*** Block opens ***

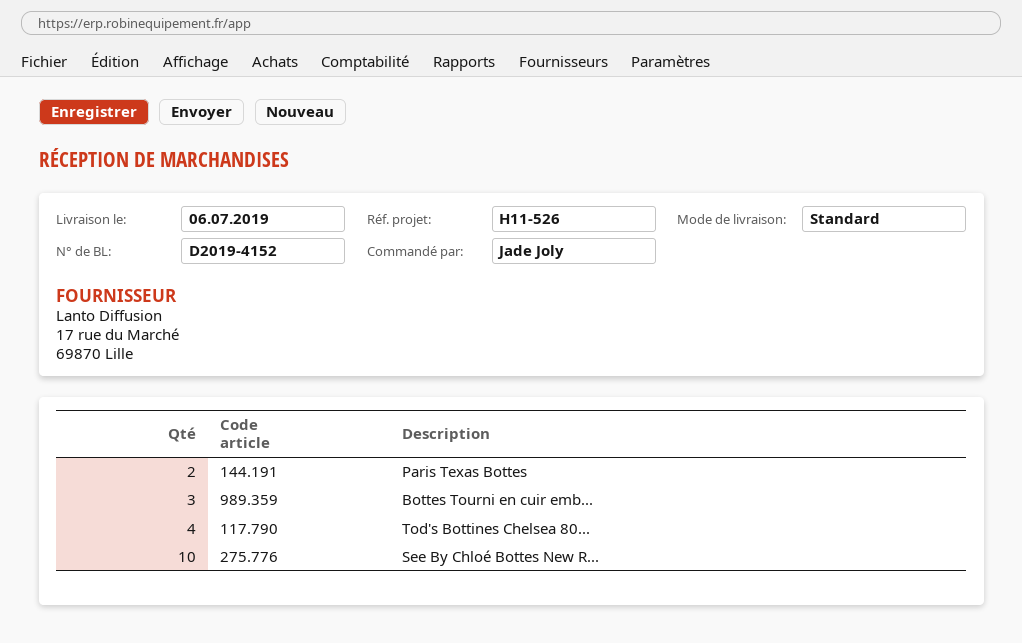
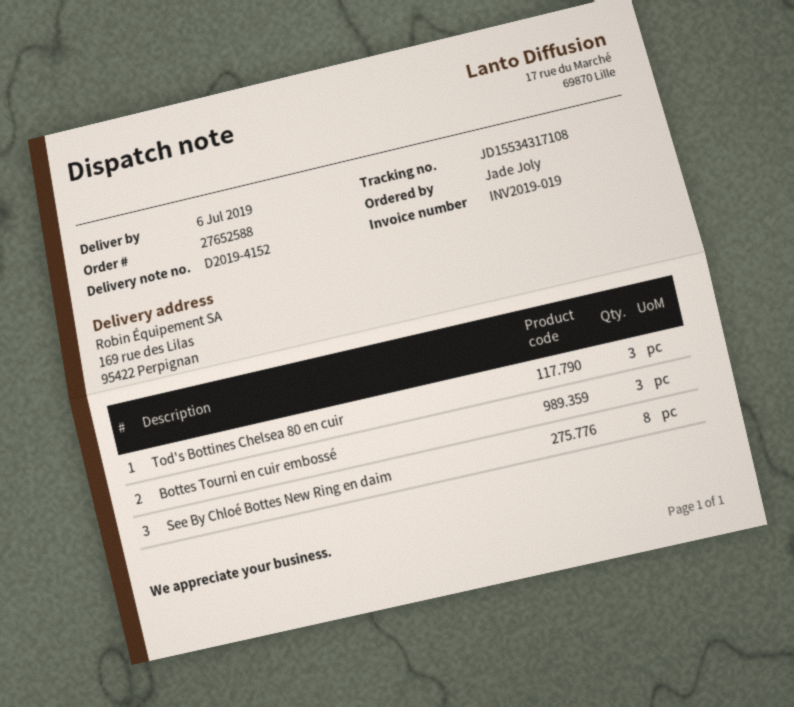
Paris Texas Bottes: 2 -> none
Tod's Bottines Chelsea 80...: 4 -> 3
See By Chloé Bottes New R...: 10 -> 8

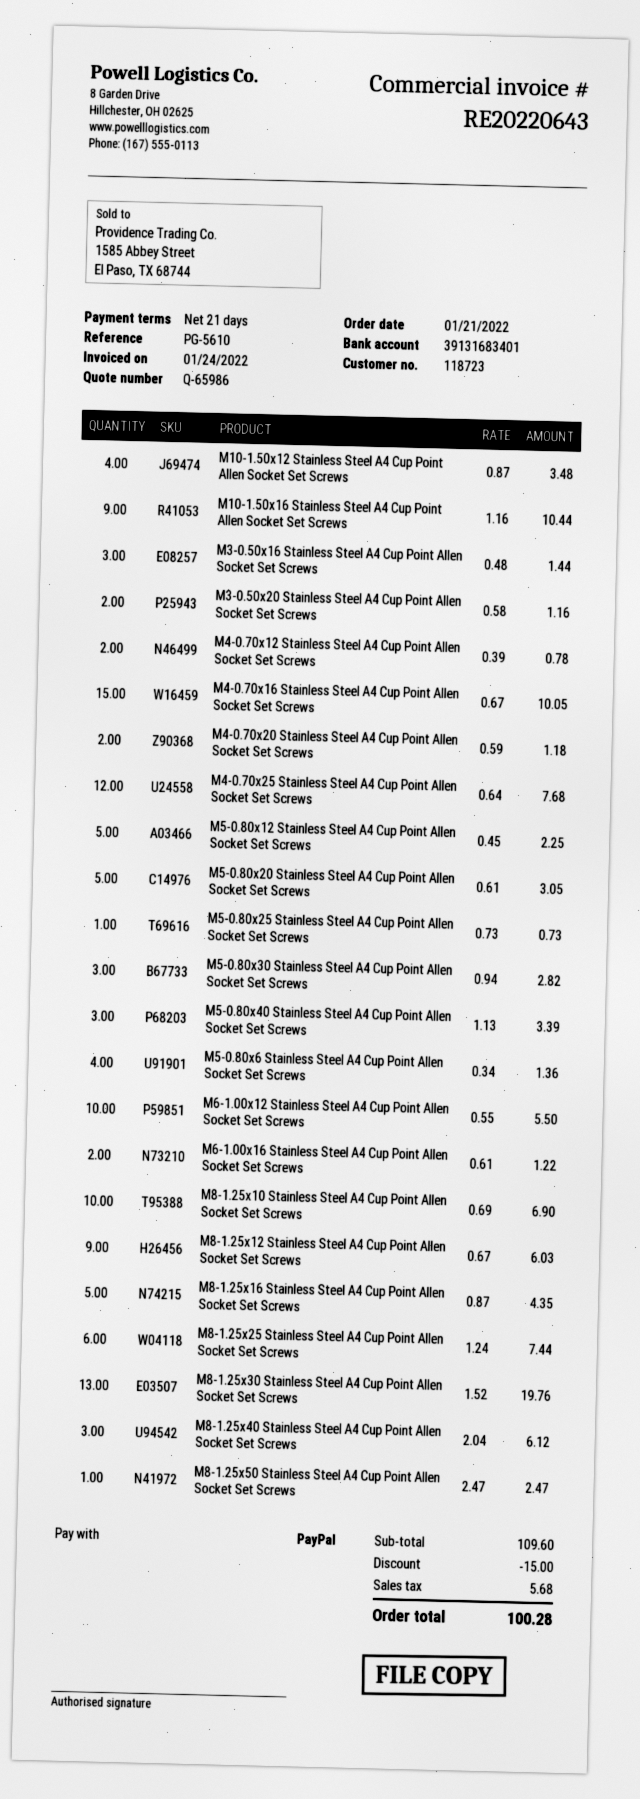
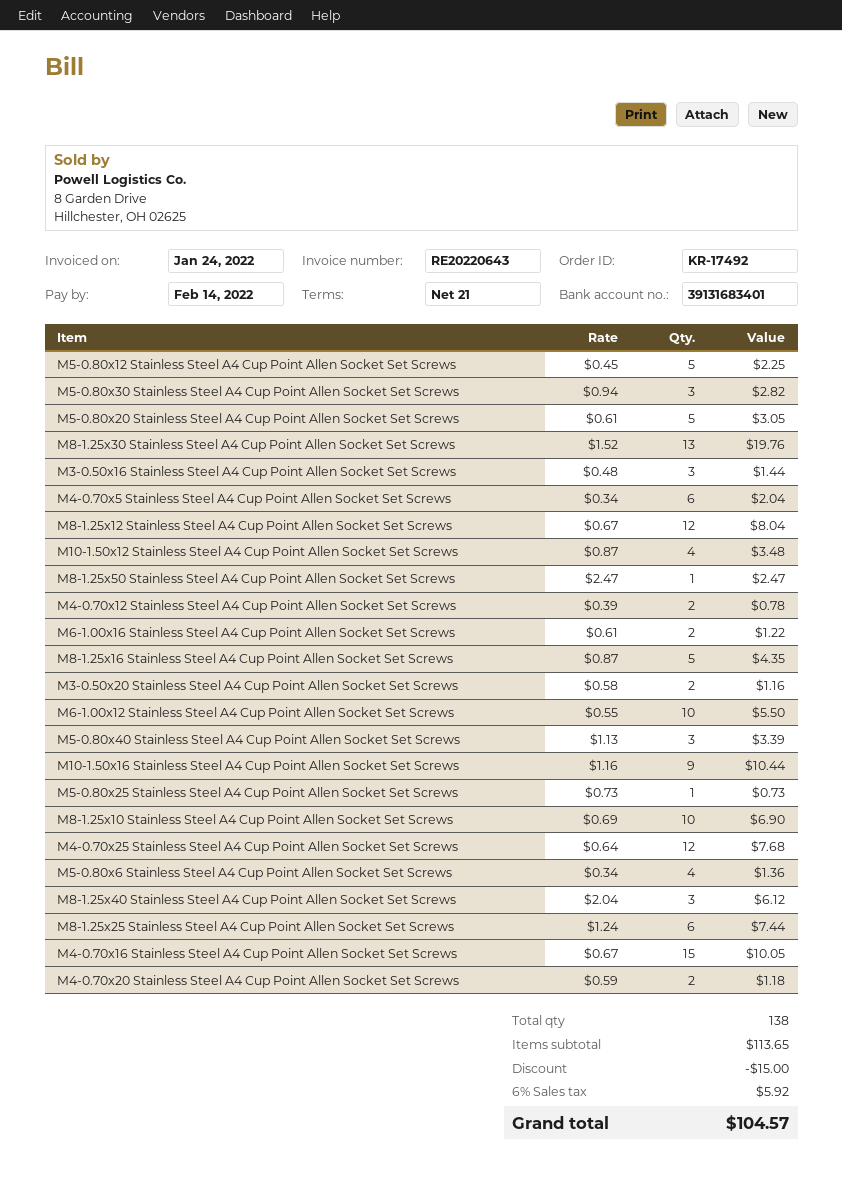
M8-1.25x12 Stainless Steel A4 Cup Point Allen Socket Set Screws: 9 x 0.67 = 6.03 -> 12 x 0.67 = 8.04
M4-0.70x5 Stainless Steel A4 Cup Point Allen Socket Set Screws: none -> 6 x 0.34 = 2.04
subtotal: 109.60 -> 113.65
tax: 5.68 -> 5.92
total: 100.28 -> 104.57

*** Block closes ***

#### [ASSIGNED TASK]
Leave out the pictures and repeat exactly the lines from the first line of the data through the line containing "tax: 5.68 -> 5.92". Add nothing else.

#### [RESPONSE]
Paris Texas Bottes: 2 -> none
Tod's Bottines Chelsea 80...: 4 -> 3
See By Chloé Bottes New R...: 10 -> 8

M8-1.25x12 Stainless Steel A4 Cup Point Allen Socket Set Screws: 9 x 0.67 = 6.03 -> 12 x 0.67 = 8.04
M4-0.70x5 Stainless Steel A4 Cup Point Allen Socket Set Screws: none -> 6 x 0.34 = 2.04
subtotal: 109.60 -> 113.65
tax: 5.68 -> 5.92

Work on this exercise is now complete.